Pour sa réouverture, l’immense librairie de 1700 M2, qui avait entrepris des travaux pour agrandir son « coin rencontres », n’envisage pas de reprendre ces échanges auteurs lecteurs tout de suite ou du moins dans les mêmes proportions. « Trop compliqué de gérer de fortes affluences », explique Martine Lebeau. « Et puis nous sommes plutôt dans l’optique de défendre nos auteurs et nos éditeurs régionaux. On va jouer notre rôle de passeur. Mais même comme ça, est ce que les gens vont venir à d’éventuelles rencontres ? Est-ce qu’ils ne vont pas plutôt avoir envie dans un premier temps de déambuler dans nos librairies et de discuter avec leurs libraires ? On ne sait pas. »
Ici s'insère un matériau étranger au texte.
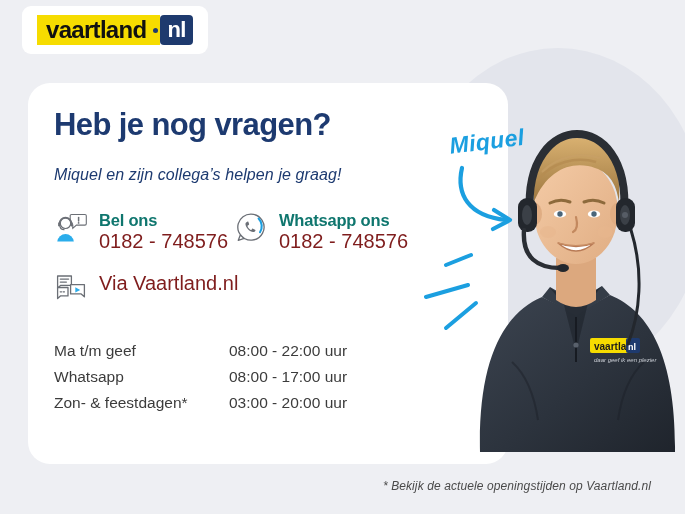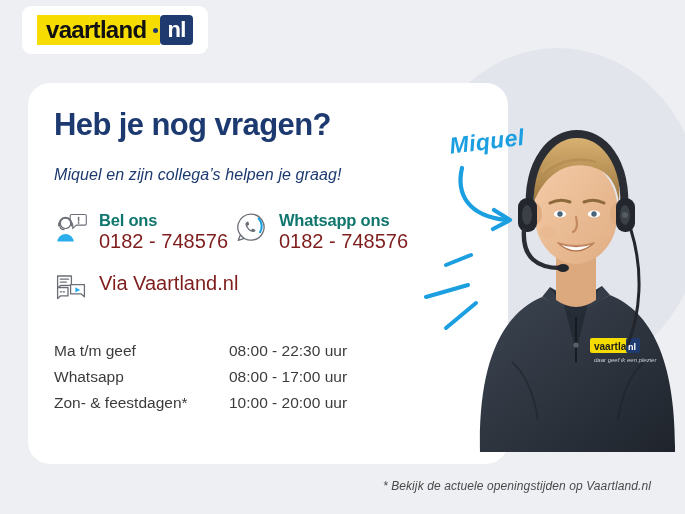--- a/index.html
+++ b/index.html
@@ -319,29 +319,29 @@
             <span class="c-sub" style="display:block">Via Vaartland.nl</span>
           </span>
         </div>
       </div>
 
       <div class="hours">
         <table class="hours-table">
           <tbody>
             <tr>
               <td class="day">Ma t/m geef</td>
-              <td class="time">08:00 - 22:30 uur</td>
+              <td class="time">08:00 - 22:00 uur</td>
             </tr>
             <tr>
               <td class="day">Whatsapp</td>
               <td class="time">08:00 - 17:00 uur</td>
             </tr>
             <tr>
               <td class="day">Zon- &amp; feestdagen*</td>
-              <td class="time">10:00 - 20:00 uur</td>
+              <td class="time">03:00 - 20:00 uur</td>
             </tr>
           </tbody>
         </table>
       </div>
 
     </div>
   </div>
 
   <div class="photo">
     <svg viewBox="0 0 218 390" width="218" height="390">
Un avenir encore très incertain
Tous se disent en tous cas inquiets pour leur avenir. Certains se sont endettés en contractant un prêt garanti par l’Etat. D’autres savent que les traites repoussées en avril et mai, ne le seront probablement pas pour juin. Avec des conséquences sur leur pérennité économique :
« J’avais prévu une embauche », raconte Romain Cabane "que j’ai été obligé de repousser au moins à l’automne. Notre librairie existe depuis 2003 et on la gère « au cordeau ! Et il faut beaucoup de temps pour ce commerce très particulier pour créer un fonds de roulement. Ce qui est énervant c’est que du coup, on va perdre 5 ans de travail ! »
« Je n’ai pas de trésorerie », renchérit Maya Soudan la Lyonnaise. « Je me suis endettée, j’ai des échéances à sortir avant fin juillet. J’ai rempli des dossiers pour des aides. Mais pour l’instant, je n’ai rien reçu ».
Tous s'attendent à de voir vivre une page difficile avant de pouvoir entamer un nouveau chapitre.